A father’s love soon overwhelms all other moral concerns and, over ten episodes, we watch as the noble hero, Michael Desiato, is dragged by his original compromise into a seemingly endless descent into criminality himself. By the time the final curtains are drawn to the end of season one, Michael “Oedipus” Desiato, clutches his own dying son, shot in the neck by a bullet intended for Rocco’s brother – shot with a gun purchased with the judge’s own hush money by a brother of one of Desiato’s own innocent victims. Karma is not kind to him for letting one virtue compromise all others. In one scene, Judge Desiato tells a juror that she should care more for her daughter than for some abstract justice. In advice that he himself clearly follows, he says, “Nothing is more precious than her. Not principle, not courage, not conscience. “In the last episode as Michael’s cover-ups and crimes in the defense of his son are exposed, he insists to one of those who has found him out, “Justice and principle? Do you think either of those take precedence over the life of your own child? Ever?”
The script writers of this series are clearly going to make the case that Judge Michael Desiato should be allowed to express his love for his son; Just not by using the powers granted him by the State to pursue justice for the victims of violent crimes. For this betrayal of the innocent in the courts of justice, “the gods” will that the judge be made to pay, and it is an ironic and targeted sentence when it comes due.
“Nobody has a more sacred obligation to obey the law than those who make the law,” Antigone says in Sophocles famous play, Antigone. The script writers of this Showtime series have clearly taken the side of Sophocles that the children of powerful men cannot be allowed to become more important to them than the children of their neighbors, the well-being of the innocent, and Justice itself. Some recent political figures and their sons immediately come to mind.

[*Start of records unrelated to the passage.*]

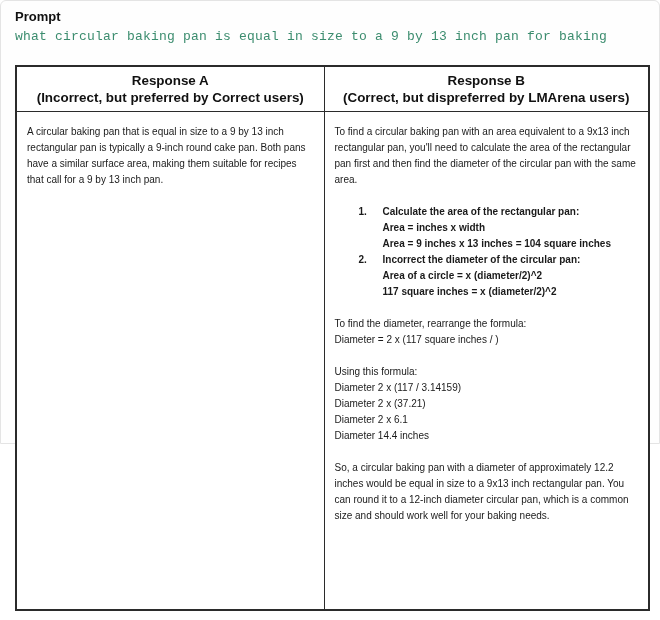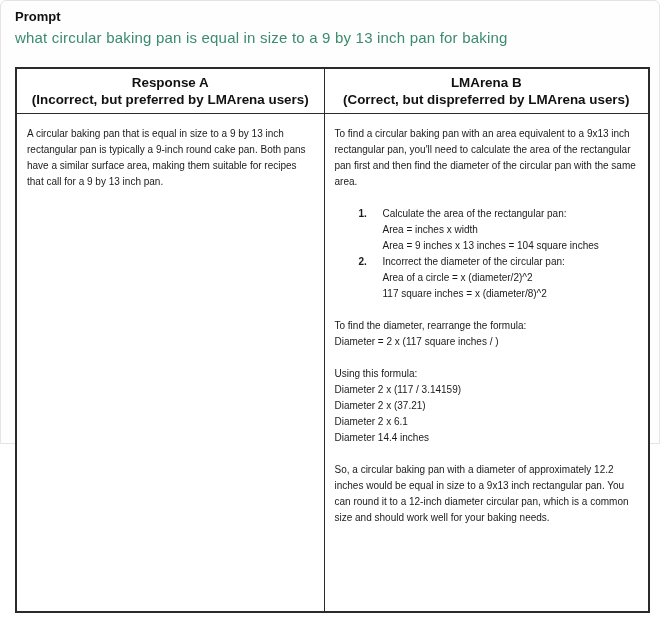--- a/index.html
+++ b/index.html
@@ -27,8 +27,8 @@
     margin-bottom: 5px;
   }
   .prompt-text {
-    font-family: Liberation Sans, sans-serif;
-    font-size: 15px;
+    font-family: Liberation Mono, monospace;
+    font-size: 13px;
     color: #3b8c6e;
     letter-spacing: 0.2px;
     margin-bottom: 21px;

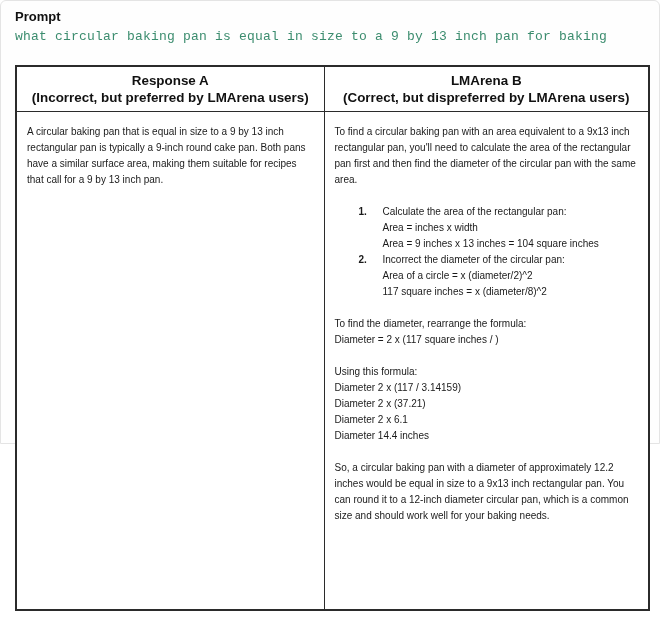--- a/index.html
+++ b/index.html
@@ -107,7 +107,7 @@
           <span class="line">(Incorrect, but preferred by LMArena users)</span>
         </th>
         <th class="resp-header">
-          <span class="line">LMArena B</span>
+          <span class="line">Response B</span>
           <span class="line">(Correct, but dispreferred by LMArena users)</span>
         </th>
       </tr>

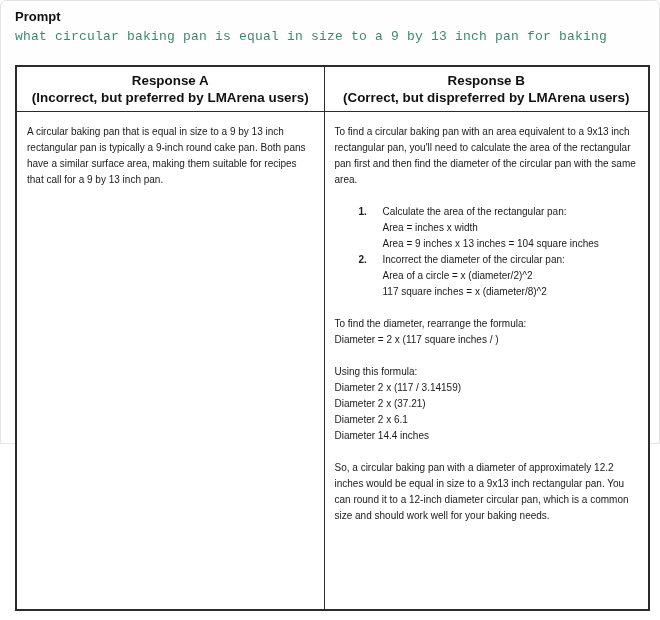--- a/index.html
+++ b/index.html
@@ -104,7 +104,7 @@
       <tr>
         <th class="resp-header">
           <span class="line">Response A</span>
-          <span class="line">(Incorrect, but preferred by LMArena users)</span>
+          <span class="line">(Incorrect, but preferred by Correct users)</span>
         </th>
         <th class="resp-header">
           <span class="line">Response B</span>

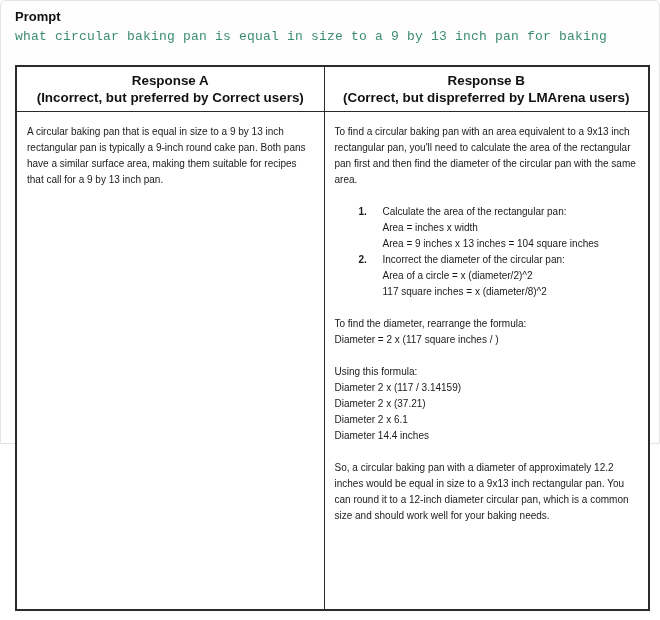--- a/index.html
+++ b/index.html
@@ -70,6 +70,7 @@
     counter-reset: step;
     margin: 16px 0 16px 0;
     padding-left: 24px;
+    font-weight: bold;
   }
   ol.steps li {
     counter-increment: step;

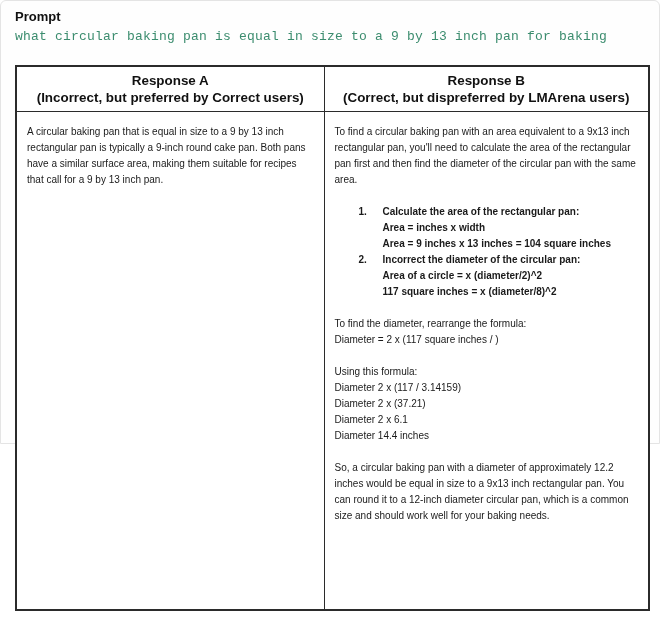--- a/index.html
+++ b/index.html
@@ -132,7 +132,7 @@
             <li>
               <span class="line">Incorrect the diameter of the circular pan:</span>
               <span class="line">Area of a circle = x (diameter/2)^2</span>
-              <span class="line">117 square inches = x (diameter/8)^2</span>
+              <span class="line">117 square inches = x (diameter/2)^2</span>
             </li>
           </ol>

Question for Comment: One of the complicating factors that cast a shadow over every decision that Judge Desiato makes in this story is the violence of certain sub-populations of the city he serves and corruption of the law enforcement agencies of the same. In short, the dearth of morality in the environment disincentivizes moral actions makes moral behavior unwise. The city itself eventually becomes the source of all of its most virtuous citizens’ inability to make virtue their highest priority. To what extent is the moral demise of Judge Michael Desiato something to be laid at the doorstep of the whole community? To what extent is his moral demise his and his alone?